BACKGROUND: Pain following an ankle arthrodesis continues to be a challenging clinical problem. Recent reports on semiconstrained two-component ankle implants have demonstrated the feasibility of reversing a problematic ankle fusion and converting it to a total ankle arthroplasty. However, the failure rate is high. The objective of the present prospective study was to evaluate the intermediate-term outcome associated with the use of an unconstrained three-component ankle implant after taking down an ankle arthrodesis. METHODS: Thirty painful ankles in twenty-eight patients (average age, 58.2 years) who were managed with takedown of a fusion and total ankle arthroplasty were followed for a minimum of thirty-six months (average, 55.6 months). The outcome was assessed on the basis of clinical and radiographic evaluations. RESULTS: In twenty-nine ankles in twenty-seven patients, the American Orthopaedic Foot and Ankle Society hindfoot score increased from 34.1 preoperatively to 70.6 at the time of the latest follow-up.

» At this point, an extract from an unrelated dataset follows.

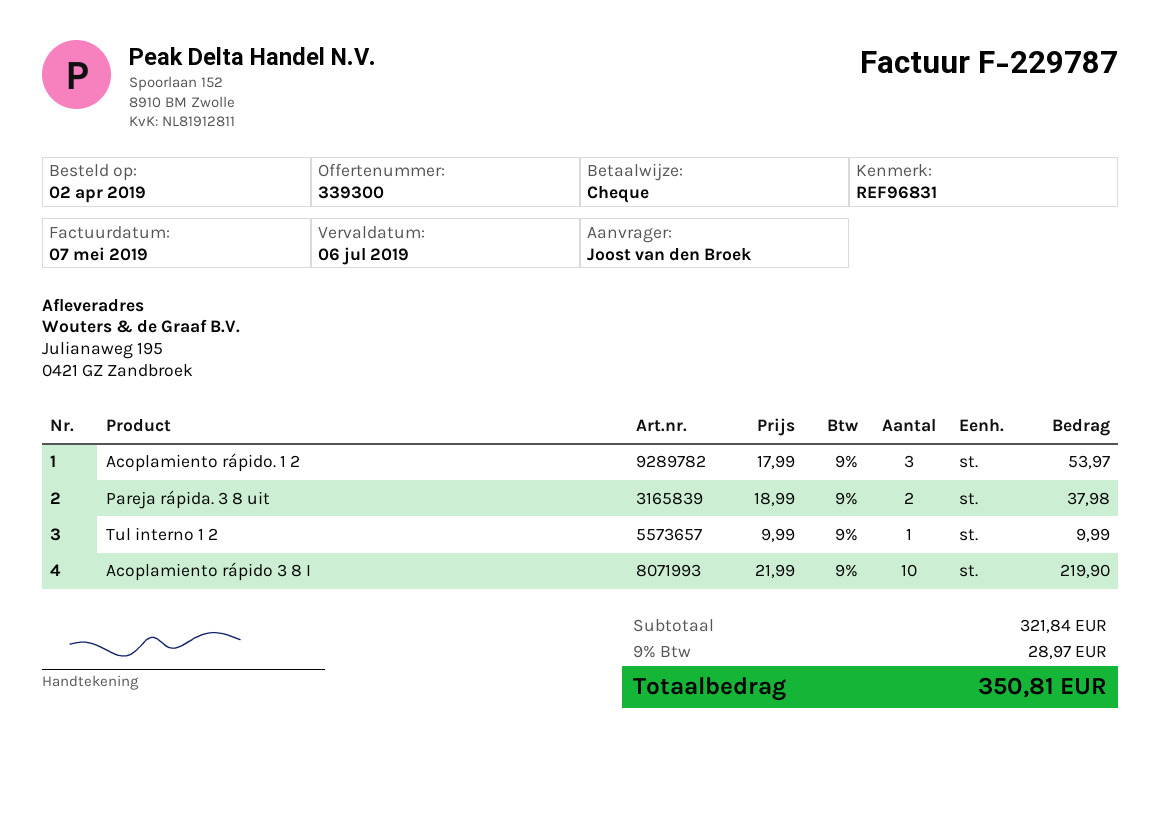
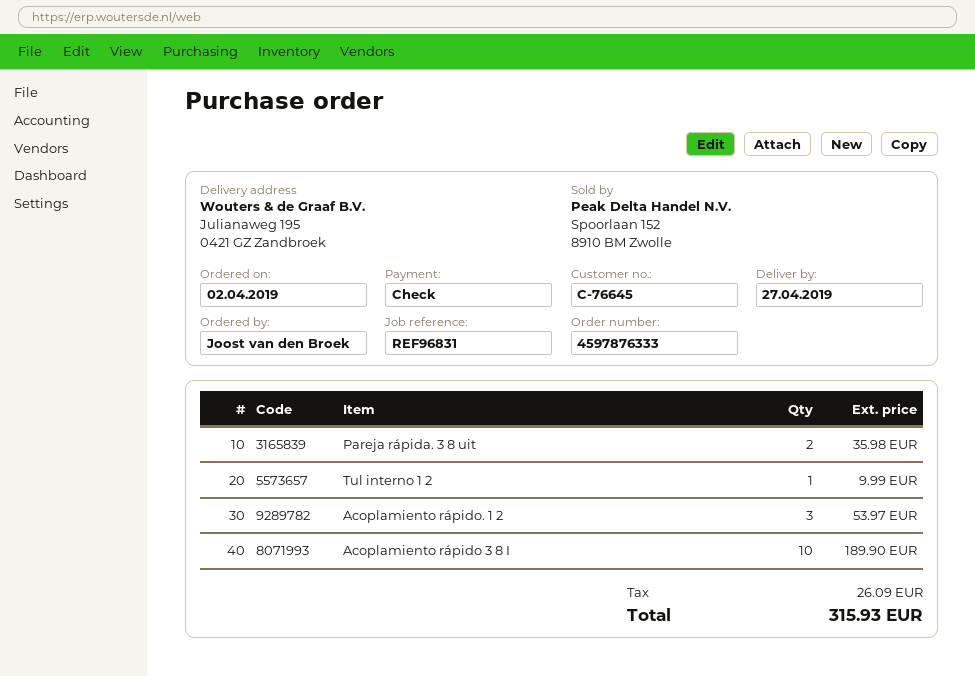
Pareja rápida. 3 8 uit: 2 for 37.98 -> 2 for 35.98
Acoplamiento rápido 3 8 I: 10 for 219.90 -> 10 for 189.90
tax: 28.97 -> 26.09
total: 350.81 -> 315.93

Twenty-four patients (82.7%) were satisfied with the results. While five ankles were completely pain-free, twenty-one ankles were moderately painful, and three remained painful. The average clinically measured range of motion of 24.3 degrees amounted to 55.1% of that of the contralateral, unaffected ankle. Radiographically, the tibial component was stable in all ankles but one. The talar component was found to have migrated in four ankles but was asymptomatic in two of them. One ankle had to be revised to a tibiocalcaneal arthrodesis because of persistent pain and loosening of the talar component. CONCLUSIONS: For patients with pain at the site of a failed ankle arthrodesis, conversion to total ankle arthroplasty with the use of a three-component ankle implant is a viable treatment option that provides reliable intermediate-term results. Key factors for the success of this procedure may be the intrinsic coronal plane stability provided by the ankle implants and the use of wider talar implants.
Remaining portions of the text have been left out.